[Try it]
An exact copy of every record is the expected answer.

---------- Given records

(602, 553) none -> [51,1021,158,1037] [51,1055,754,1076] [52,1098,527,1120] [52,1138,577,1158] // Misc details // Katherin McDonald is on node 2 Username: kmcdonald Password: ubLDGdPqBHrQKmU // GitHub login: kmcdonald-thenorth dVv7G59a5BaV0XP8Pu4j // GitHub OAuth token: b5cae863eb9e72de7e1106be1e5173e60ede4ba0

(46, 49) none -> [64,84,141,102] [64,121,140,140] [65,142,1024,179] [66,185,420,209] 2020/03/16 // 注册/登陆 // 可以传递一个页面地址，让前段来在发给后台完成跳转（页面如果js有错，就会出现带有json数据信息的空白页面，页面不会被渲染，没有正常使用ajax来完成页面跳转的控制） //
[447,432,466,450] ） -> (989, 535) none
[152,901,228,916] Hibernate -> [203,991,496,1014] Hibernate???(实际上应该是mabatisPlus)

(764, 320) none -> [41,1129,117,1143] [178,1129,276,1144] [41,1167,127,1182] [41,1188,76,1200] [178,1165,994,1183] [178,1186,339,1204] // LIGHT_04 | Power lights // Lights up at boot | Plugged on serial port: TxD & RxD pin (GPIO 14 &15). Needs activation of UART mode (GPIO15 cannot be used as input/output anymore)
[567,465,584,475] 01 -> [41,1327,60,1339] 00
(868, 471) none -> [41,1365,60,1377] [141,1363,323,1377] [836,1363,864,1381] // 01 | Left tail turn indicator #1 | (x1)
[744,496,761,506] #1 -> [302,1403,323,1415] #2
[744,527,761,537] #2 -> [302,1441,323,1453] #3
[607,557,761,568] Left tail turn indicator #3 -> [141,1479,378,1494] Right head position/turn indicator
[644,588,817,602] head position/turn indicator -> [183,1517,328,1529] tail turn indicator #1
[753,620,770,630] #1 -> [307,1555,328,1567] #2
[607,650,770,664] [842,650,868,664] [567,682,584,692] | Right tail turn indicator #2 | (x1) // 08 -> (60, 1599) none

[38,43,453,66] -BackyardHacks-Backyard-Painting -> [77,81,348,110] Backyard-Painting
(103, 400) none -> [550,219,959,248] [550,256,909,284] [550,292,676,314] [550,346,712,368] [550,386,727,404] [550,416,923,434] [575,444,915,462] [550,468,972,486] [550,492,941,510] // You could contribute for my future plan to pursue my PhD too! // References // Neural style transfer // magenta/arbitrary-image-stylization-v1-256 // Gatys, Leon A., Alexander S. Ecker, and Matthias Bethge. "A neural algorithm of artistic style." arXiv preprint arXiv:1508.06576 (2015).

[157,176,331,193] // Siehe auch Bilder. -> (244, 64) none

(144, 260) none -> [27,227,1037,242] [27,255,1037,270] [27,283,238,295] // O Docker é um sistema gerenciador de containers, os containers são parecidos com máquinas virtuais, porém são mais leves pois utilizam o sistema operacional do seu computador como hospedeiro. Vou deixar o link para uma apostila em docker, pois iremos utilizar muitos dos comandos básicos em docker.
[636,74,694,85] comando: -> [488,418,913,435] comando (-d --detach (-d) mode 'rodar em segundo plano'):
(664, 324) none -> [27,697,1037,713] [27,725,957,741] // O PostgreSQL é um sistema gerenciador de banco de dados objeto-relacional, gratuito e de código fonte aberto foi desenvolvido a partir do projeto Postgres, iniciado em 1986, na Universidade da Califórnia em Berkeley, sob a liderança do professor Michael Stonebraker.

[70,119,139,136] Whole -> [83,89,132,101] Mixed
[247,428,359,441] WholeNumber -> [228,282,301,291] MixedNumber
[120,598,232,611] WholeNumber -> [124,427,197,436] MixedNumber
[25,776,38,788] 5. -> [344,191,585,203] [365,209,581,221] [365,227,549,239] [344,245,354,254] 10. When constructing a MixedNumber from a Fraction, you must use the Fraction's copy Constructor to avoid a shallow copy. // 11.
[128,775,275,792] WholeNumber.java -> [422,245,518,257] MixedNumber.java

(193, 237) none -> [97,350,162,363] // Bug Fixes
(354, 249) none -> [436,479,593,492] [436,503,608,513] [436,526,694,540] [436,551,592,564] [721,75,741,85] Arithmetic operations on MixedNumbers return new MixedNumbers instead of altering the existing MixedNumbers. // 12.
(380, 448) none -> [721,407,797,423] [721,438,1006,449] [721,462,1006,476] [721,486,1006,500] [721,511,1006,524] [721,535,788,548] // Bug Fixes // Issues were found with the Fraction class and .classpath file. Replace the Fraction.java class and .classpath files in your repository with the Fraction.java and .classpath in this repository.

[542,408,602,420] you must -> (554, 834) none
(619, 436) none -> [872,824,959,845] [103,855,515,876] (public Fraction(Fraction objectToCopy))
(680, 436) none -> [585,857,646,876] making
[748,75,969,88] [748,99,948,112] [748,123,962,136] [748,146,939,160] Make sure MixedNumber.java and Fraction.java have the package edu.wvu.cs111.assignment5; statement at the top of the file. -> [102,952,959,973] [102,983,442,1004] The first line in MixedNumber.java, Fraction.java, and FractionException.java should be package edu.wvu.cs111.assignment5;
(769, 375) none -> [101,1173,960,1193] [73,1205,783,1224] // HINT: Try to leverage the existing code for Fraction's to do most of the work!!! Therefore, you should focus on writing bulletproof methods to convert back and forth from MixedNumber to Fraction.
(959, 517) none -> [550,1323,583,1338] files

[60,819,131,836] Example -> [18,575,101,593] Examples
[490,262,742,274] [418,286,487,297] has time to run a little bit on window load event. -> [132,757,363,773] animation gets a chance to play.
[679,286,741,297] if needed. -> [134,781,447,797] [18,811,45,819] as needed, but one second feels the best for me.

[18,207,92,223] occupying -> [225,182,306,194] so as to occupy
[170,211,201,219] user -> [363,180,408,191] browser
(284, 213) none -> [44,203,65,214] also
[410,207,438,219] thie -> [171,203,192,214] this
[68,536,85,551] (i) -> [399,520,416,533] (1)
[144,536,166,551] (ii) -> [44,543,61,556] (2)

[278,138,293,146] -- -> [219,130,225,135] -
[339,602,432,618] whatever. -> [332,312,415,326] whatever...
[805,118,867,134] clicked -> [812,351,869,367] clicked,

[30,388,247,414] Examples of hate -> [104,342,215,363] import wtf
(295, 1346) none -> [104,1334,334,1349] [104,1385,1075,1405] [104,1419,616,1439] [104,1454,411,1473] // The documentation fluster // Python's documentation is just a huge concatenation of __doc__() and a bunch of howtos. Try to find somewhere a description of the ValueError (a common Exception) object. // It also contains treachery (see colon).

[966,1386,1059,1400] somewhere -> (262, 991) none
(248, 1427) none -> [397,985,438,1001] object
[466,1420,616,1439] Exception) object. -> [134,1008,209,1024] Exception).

--------------------

[Your response]
(602, 553) none -> [51,1021,158,1037] [51,1055,754,1076] [52,1098,527,1120] [52,1138,577,1158] // Misc details // Katherin McDonald is on node 2 Username: kmcdonald Password: ubLDGdPqBHrQKmU // GitHub login: kmcdonald-thenorth dVv7G59a5BaV0XP8Pu4j // GitHub OAuth token: b5cae863eb9e72de7e1106be1e5173e60ede4ba0

(46, 49) none -> [64,84,141,102] [64,121,140,140] [65,142,1024,179] [66,185,420,209] 2020/03/16 // 注册/登陆 // 可以传递一个页面地址，让前段来在发给后台完成跳转（页面如果js有错，就会出现带有json数据信息的空白页面，页面不会被渲染，没有正常使用ajax来完成页面跳转的控制） //
[447,432,466,450] ） -> (989, 535) none
[152,901,228,916] Hibernate -> [203,991,496,1014] Hibernate???(实际上应该是mabatisPlus)

(764, 320) none -> [41,1129,117,1143] [178,1129,276,1144] [41,1167,127,1182] [41,1188,76,1200] [178,1165,994,1183] [178,1186,339,1204] // LIGHT_04 | Power lights // Lights up at boot | Plugged on serial port: TxD & RxD pin (GPIO 14 &15). Needs activation of UART mode (GPIO15 cannot be used as input/output anymore)
[567,465,584,475] 01 -> [41,1327,60,1339] 00
(868, 471) none -> [41,1365,60,1377] [141,1363,323,1377] [836,1363,864,1381] // 01 | Left tail turn indicator #1 | (x1)
[744,496,761,506] #1 -> [302,1403,323,1415] #2
[744,527,761,537] #2 -> [302,1441,323,1453] #3
[607,557,761,568] Left tail turn indicator #3 -> [141,1479,378,1494] Right head position/turn indicator
[644,588,817,602] head position/turn indicator -> [183,1517,328,1529] tail turn indicator #1
[753,620,770,630] #1 -> [307,1555,328,1567] #2
[607,650,770,664] [842,650,868,664] [567,682,584,692] | Right tail turn indicator #2 | (x1) // 08 -> (60, 1599) none

[38,43,453,66] -BackyardHacks-Backyard-Painting -> [77,81,348,110] Backyard-Painting
(103, 400) none -> [550,219,959,248] [550,256,909,284] [550,292,676,314] [550,346,712,368] [550,386,727,404] [550,416,923,434] [575,444,915,462] [550,468,972,486] [550,492,941,510] // You could contribute for my future plan to pursue my PhD too! // References // Neural style transfer // magenta/arbitrary-image-stylization-v1-256 // Gatys, Leon A., Alexander S. Ecker, and Matthias Bethge. "A neural algorithm of artistic style." arXiv preprint arXiv:1508.06576 (2015).

[157,176,331,193] // Siehe auch Bilder. -> (244, 64) none

(144, 260) none -> [27,227,1037,242] [27,255,1037,270] [27,283,238,295] // O Docker é um sistema gerenciador de containers, os containers são parecidos com máquinas virtuais, porém são mais leves pois utilizam o sistema operacional do seu computador como hospedeiro. Vou deixar o link para uma apostila em docker, pois iremos utilizar muitos dos comandos básicos em docker.
[636,74,694,85] comando: -> [488,418,913,435] comando (-d --detach (-d) mode 'rodar em segundo plano'):
(664, 324) none -> [27,697,1037,713] [27,725,957,741] // O PostgreSQL é um sistema gerenciador de banco de dados objeto-relacional, gratuito e de código fonte aberto foi desenvolvido a partir do projeto Postgres, iniciado em 1986, na Universidade da Califórnia em Berkeley, sob a liderança do professor Michael Stonebraker.

[70,119,139,136] Whole -> [83,89,132,101] Mixed
[247,428,359,441] WholeNumber -> [228,282,301,291] MixedNumber
[120,598,232,611] WholeNumber -> [124,427,197,436] MixedNumber
[25,776,38,788] 5. -> [344,191,585,203] [365,209,581,221] [365,227,549,239] [344,245,354,254] 10. When constructing a MixedNumber from a Fraction, you must use the Fraction's copy Constructor to avoid a shallow copy. // 11.
[128,775,275,792] WholeNumber.java -> [422,245,518,257] MixedNumber.java

(193, 237) none -> [97,350,162,363] // Bug Fixes
(354, 249) none -> [436,479,593,492] [436,503,608,513] [436,526,694,540] [436,551,592,564] [721,75,741,85] Arithmetic operations on MixedNumbers return new MixedNumbers instead of altering the existing MixedNumbers. // 12.
(380, 448) none -> [721,407,797,423] [721,438,1006,449] [721,462,1006,476] [721,486,1006,500] [721,511,1006,524] [721,535,788,548] // Bug Fixes // Issues were found with the Fraction class and .classpath file. Replace the Fraction.java class and .classpath files in your repository with the Fraction.java and .classpath in this repository.

[542,408,602,420] you must -> (554, 834) none
(619, 436) none -> [872,824,959,845] [103,855,515,876] (public Fraction(Fraction objectToCopy))
(680, 436) none -> [585,857,646,876] making
[748,75,969,88] [748,99,948,112] [748,123,962,136] [748,146,939,160] Make sure MixedNumber.java and Fraction.java have the package edu.wvu.cs111.assignment5; statement at the top of the file. -> [102,952,959,973] [102,983,442,1004] The first line in MixedNumber.java, Fraction.java, and FractionException.java should be package edu.wvu.cs111.assignment5;
(769, 375) none -> [101,1173,960,1193] [73,1205,783,1224] // HINT: Try to leverage the existing code for Fraction's to do most of the work!!! Therefore, you should focus on writing bulletproof methods to convert back and forth from MixedNumber to Fraction.
(959, 517) none -> [550,1323,583,1338] files

[60,819,131,836] Example -> [18,575,101,593] Examples
[490,262,742,274] [418,286,487,297] has time to run a little bit on window load event. -> [132,757,363,773] animation gets a chance to play.
[679,286,741,297] if needed. -> [134,781,447,797] [18,811,45,819] as needed, but one second feels the best for me.

[18,207,92,223] occupying -> [225,182,306,194] so as to occupy
[170,211,201,219] user -> [363,180,408,191] browser
(284, 213) none -> [44,203,65,214] also
[410,207,438,219] thie -> [171,203,192,214] this
[68,536,85,551] (i) -> [399,520,416,533] (1)
[144,536,166,551] (ii) -> [44,543,61,556] (2)

[278,138,293,146] -- -> [219,130,225,135] -
[339,602,432,618] whatever. -> [332,312,415,326] whatever...
[805,118,867,134] clicked -> [812,351,869,367] clicked,

[30,388,247,414] Examples of hate -> [104,342,215,363] import wtf
(295, 1346) none -> [104,1334,334,1349] [104,1385,1075,1405] [104,1419,616,1439] [104,1454,411,1473] // The documentation fluster // Python's documentation is just a huge concatenation of __doc__() and a bunch of howtos. Try to find somewhere a description of the ValueError (a common Exception) object. // It also contains treachery (see colon).

[966,1386,1059,1400] somewhere -> (262, 991) none
(248, 1427) none -> [397,985,438,1001] object
[466,1420,616,1439] Exception) object. -> [134,1008,209,1024] Exception).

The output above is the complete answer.